§ **ASSIGNED TASK**:
Look at each line of the listing. Copy those that hold the string "none".

(DATA LISTING)

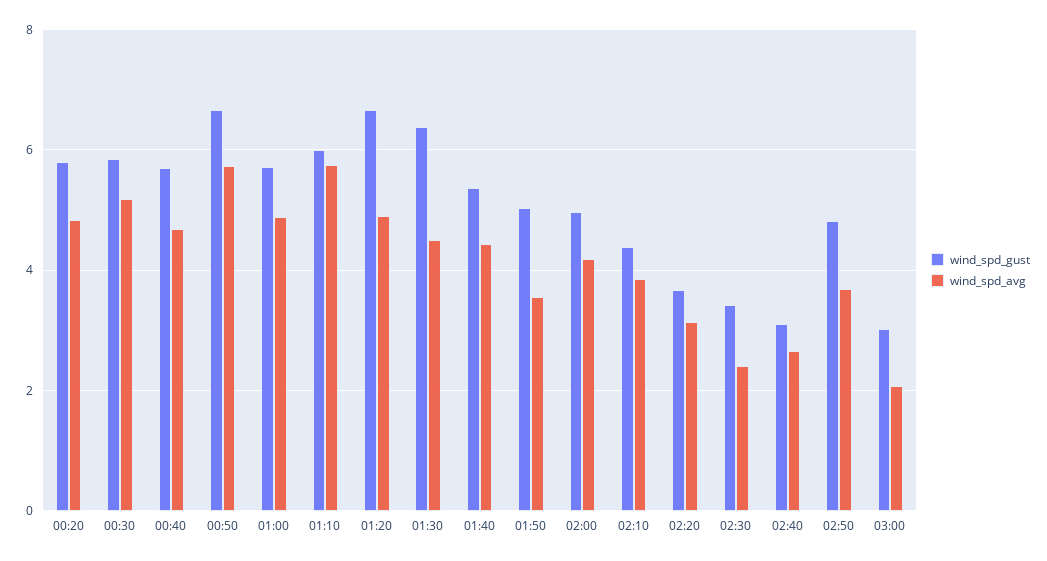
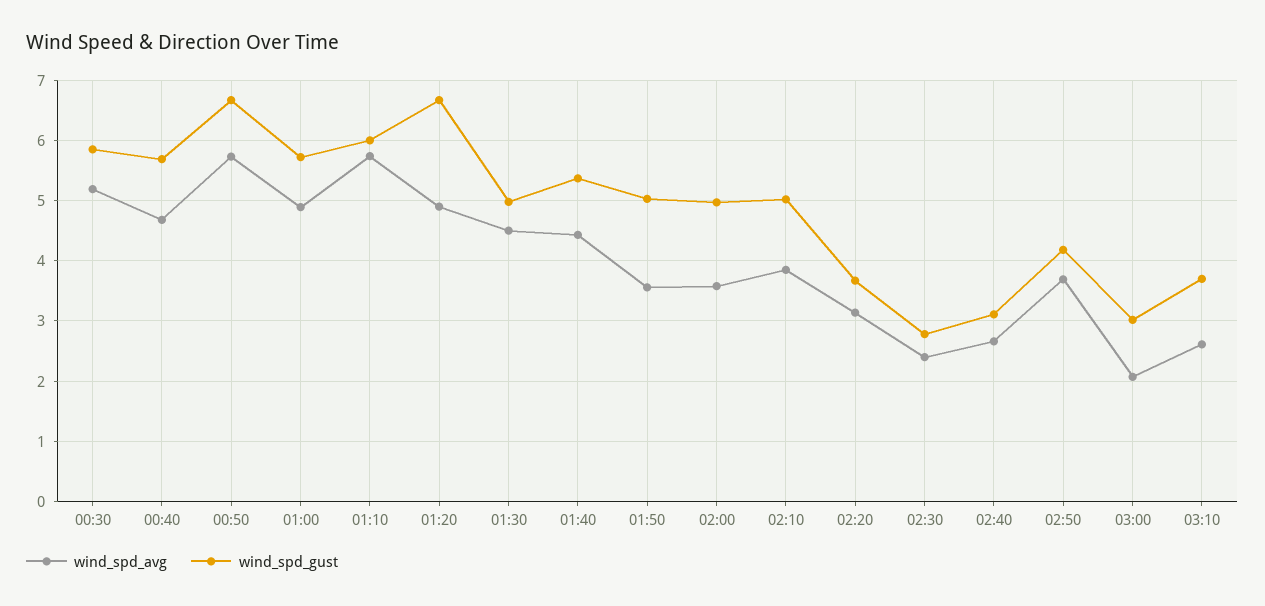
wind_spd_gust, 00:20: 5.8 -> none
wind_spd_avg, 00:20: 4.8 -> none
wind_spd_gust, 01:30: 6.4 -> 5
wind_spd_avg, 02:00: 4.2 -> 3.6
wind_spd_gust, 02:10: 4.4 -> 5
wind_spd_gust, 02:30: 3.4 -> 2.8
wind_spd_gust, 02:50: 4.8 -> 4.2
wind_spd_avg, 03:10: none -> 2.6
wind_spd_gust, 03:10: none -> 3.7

(End DATA LISTING)
(DATA LISTING)

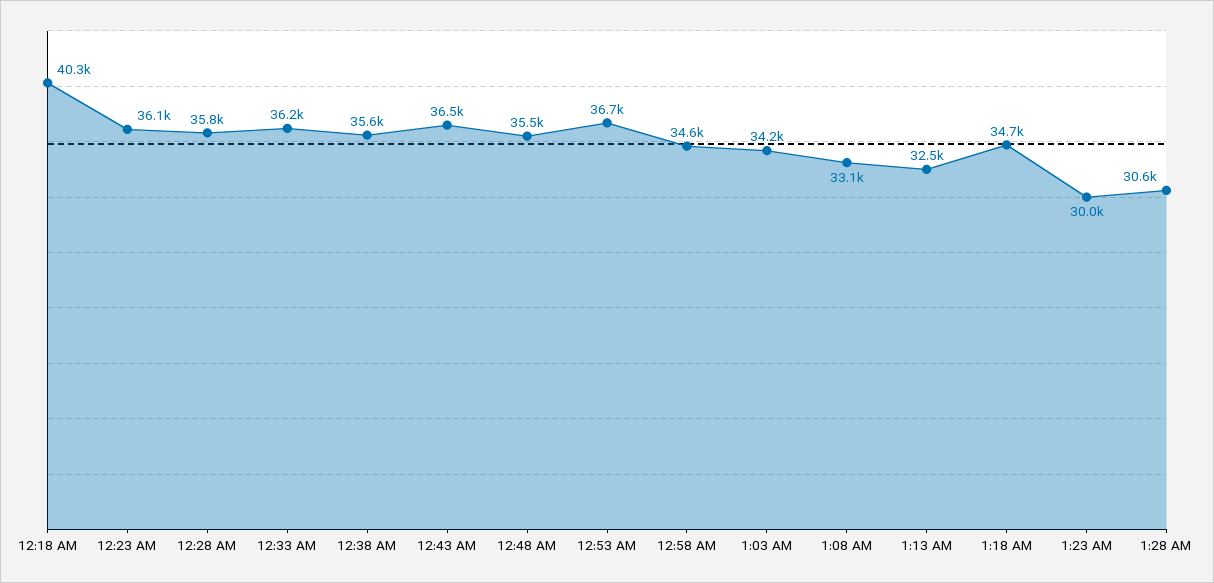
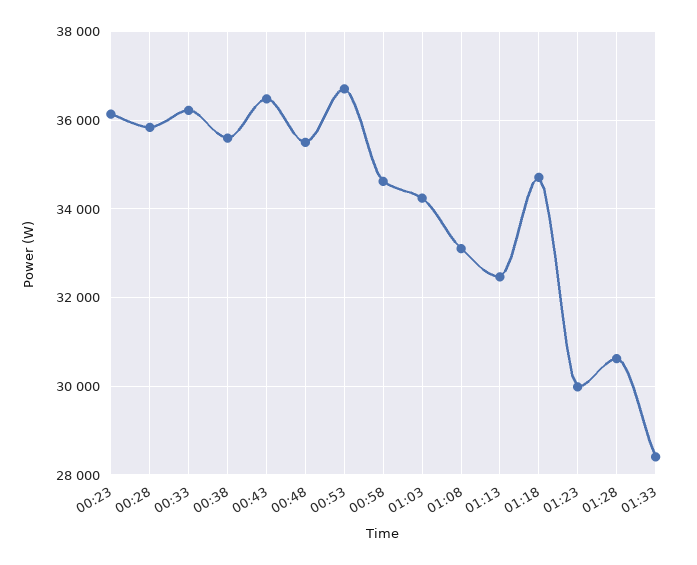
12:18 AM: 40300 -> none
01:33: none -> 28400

(End DATA LISTING)

§ **SOLUTION TO THE PROBLEM**:
wind_spd_gust, 00:20: 5.8 -> none
wind_spd_avg, 00:20: 4.8 -> none
wind_spd_avg, 03:10: none -> 2.6
wind_spd_gust, 03:10: none -> 3.7
12:18 AM: 40300 -> none
01:33: none -> 28400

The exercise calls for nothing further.